■ **What the task requires**: Show all lines from the records below in which the string "share" is present.

■ **Data excerpts**:

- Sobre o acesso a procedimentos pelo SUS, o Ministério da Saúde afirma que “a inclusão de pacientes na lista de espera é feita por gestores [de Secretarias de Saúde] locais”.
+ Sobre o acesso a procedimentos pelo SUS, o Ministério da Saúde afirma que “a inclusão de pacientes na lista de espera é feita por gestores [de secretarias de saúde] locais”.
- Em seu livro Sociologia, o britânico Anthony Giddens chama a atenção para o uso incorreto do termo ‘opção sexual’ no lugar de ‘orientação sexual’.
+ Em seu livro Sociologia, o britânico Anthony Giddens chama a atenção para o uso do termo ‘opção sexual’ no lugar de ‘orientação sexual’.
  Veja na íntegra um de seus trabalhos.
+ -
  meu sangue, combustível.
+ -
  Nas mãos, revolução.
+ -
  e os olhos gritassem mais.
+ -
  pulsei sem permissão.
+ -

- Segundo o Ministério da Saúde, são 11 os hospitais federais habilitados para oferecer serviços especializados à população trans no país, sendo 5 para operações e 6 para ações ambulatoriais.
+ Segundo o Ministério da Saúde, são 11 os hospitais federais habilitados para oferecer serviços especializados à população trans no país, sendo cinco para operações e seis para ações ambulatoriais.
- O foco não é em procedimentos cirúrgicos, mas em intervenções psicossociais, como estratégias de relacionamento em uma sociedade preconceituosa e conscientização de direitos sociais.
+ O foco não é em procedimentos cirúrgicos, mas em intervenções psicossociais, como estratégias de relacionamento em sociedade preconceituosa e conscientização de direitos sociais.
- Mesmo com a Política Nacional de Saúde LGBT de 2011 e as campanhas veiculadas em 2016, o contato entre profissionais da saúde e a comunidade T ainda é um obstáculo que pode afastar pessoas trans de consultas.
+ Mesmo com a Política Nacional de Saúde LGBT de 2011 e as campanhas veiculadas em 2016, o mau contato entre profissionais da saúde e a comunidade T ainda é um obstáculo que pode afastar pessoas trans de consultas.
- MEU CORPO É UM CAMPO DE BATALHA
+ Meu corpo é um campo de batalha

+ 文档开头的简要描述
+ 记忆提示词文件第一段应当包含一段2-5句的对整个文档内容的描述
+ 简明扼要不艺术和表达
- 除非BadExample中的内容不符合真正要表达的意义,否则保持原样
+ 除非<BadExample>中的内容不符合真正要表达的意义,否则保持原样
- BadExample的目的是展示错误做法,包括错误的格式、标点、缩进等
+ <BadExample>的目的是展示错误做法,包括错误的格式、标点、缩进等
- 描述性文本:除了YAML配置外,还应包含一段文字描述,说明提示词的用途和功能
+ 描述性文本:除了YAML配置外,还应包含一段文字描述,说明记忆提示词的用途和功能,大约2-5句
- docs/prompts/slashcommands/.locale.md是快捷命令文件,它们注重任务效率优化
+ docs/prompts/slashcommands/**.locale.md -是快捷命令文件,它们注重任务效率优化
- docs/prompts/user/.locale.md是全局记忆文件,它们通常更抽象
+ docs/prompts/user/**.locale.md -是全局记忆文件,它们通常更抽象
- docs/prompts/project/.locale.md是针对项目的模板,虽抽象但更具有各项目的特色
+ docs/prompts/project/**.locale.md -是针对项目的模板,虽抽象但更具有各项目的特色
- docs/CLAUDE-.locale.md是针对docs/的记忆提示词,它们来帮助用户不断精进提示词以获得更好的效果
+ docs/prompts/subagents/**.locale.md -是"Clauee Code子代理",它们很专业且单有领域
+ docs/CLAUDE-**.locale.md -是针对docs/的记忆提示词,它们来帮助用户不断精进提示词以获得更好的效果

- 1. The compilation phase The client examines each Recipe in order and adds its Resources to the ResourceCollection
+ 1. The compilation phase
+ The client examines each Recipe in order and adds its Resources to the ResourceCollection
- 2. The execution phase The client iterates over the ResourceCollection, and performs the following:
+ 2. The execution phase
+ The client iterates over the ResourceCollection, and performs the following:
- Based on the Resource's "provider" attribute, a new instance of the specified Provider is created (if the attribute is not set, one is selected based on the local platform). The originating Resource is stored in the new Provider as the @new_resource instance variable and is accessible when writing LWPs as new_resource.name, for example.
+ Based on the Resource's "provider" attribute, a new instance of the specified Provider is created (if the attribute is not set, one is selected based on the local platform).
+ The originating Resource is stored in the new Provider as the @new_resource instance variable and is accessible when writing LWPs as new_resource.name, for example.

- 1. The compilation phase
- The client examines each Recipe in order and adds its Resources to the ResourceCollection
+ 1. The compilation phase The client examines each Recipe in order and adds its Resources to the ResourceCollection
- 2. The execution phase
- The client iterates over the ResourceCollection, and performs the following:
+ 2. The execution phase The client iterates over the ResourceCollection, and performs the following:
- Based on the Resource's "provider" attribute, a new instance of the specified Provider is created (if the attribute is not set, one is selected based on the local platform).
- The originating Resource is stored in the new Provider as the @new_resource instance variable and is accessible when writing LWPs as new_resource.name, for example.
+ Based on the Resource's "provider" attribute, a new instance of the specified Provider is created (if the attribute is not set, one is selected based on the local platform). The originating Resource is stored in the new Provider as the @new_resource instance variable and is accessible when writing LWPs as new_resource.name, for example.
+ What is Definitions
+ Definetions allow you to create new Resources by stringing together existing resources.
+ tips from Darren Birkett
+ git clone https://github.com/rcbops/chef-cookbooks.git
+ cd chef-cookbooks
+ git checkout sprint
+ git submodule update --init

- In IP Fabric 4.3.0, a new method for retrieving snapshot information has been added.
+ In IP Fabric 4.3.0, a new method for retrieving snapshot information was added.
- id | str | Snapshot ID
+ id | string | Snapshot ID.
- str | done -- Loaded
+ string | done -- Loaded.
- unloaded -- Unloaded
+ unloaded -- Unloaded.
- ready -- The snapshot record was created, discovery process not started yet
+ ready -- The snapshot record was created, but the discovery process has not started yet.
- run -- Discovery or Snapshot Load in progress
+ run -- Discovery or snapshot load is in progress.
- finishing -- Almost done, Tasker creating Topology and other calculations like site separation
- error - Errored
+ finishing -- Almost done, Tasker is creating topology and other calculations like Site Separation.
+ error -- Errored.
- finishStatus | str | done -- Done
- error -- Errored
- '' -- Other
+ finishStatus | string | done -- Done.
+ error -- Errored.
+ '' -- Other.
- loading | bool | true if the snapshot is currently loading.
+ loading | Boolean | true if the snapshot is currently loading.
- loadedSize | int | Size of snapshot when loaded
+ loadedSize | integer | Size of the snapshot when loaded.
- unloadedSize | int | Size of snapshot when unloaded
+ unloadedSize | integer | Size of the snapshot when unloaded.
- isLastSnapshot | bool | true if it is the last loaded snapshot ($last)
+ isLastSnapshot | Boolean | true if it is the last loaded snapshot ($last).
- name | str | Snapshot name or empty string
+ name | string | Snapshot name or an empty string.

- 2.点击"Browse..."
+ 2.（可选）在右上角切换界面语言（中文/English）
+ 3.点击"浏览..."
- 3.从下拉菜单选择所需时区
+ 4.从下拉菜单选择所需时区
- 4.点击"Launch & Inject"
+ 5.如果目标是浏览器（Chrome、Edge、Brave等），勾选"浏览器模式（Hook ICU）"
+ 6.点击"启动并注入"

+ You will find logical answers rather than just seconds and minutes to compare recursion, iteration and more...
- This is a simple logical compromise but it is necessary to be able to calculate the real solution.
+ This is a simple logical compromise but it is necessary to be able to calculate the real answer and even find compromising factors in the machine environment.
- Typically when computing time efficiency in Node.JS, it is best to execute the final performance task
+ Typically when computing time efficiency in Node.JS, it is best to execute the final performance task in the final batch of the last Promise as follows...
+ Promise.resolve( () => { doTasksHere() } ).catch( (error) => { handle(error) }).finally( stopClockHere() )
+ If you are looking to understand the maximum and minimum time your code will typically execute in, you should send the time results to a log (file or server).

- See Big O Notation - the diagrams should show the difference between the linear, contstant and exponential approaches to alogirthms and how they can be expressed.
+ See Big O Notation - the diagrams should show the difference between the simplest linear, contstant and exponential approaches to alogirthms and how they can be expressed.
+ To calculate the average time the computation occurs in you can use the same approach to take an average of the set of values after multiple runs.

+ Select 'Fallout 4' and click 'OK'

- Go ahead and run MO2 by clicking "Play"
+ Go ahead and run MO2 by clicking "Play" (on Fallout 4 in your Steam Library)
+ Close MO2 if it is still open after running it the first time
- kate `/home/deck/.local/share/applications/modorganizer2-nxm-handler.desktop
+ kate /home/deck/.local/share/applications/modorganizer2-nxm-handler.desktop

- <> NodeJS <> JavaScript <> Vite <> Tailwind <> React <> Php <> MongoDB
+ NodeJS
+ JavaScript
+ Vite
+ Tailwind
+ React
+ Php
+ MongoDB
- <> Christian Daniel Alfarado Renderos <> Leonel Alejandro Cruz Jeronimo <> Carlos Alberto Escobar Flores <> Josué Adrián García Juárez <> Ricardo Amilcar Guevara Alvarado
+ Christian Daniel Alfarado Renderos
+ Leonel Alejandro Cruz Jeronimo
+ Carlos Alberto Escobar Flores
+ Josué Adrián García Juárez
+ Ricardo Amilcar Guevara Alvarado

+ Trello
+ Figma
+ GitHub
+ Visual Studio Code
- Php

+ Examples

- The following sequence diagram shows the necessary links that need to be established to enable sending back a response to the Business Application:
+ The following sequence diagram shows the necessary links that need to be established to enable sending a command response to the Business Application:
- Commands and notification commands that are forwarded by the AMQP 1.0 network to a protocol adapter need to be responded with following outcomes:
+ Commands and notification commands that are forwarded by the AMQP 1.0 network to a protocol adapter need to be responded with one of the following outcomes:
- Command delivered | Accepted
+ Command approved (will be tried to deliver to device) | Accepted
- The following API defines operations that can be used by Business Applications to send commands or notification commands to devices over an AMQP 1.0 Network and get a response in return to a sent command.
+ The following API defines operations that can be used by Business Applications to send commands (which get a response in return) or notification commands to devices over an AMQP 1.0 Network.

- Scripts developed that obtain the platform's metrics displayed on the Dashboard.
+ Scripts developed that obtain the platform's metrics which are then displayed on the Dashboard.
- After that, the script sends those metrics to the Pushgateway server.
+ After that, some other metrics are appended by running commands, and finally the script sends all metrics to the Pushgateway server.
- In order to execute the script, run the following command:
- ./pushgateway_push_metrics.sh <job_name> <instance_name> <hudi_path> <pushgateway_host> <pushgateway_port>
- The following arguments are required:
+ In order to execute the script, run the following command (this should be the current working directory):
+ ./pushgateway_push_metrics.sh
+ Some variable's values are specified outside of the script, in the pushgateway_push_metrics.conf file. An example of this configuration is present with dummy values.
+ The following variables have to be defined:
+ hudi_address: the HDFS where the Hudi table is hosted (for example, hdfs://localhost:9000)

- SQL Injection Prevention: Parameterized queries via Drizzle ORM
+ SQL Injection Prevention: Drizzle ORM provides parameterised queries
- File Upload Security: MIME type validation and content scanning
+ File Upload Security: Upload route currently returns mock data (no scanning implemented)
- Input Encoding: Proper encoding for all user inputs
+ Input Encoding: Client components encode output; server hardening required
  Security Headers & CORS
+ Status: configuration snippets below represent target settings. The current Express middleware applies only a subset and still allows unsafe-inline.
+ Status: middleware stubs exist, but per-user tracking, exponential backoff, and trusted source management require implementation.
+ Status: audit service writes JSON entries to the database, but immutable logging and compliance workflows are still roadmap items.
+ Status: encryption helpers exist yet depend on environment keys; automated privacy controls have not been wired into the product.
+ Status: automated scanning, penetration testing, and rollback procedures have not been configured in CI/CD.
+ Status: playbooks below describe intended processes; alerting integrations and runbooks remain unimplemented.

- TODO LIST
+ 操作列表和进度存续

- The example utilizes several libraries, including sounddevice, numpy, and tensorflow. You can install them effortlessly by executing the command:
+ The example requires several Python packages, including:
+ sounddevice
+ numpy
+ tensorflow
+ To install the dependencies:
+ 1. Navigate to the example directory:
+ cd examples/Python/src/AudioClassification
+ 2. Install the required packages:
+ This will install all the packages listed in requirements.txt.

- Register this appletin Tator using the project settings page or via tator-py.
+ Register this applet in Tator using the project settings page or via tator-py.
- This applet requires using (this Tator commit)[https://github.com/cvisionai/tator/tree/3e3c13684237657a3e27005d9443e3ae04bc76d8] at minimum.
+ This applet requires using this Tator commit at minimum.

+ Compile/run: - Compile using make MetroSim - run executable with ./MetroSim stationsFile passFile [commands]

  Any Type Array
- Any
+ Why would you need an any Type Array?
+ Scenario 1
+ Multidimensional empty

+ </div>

■ **Output below**:
- kate `/home/deck/.local/share/applications/modorganizer2-nxm-handler.desktop
+ kate /home/deck/.local/share/applications/modorganizer2-nxm-handler.desktop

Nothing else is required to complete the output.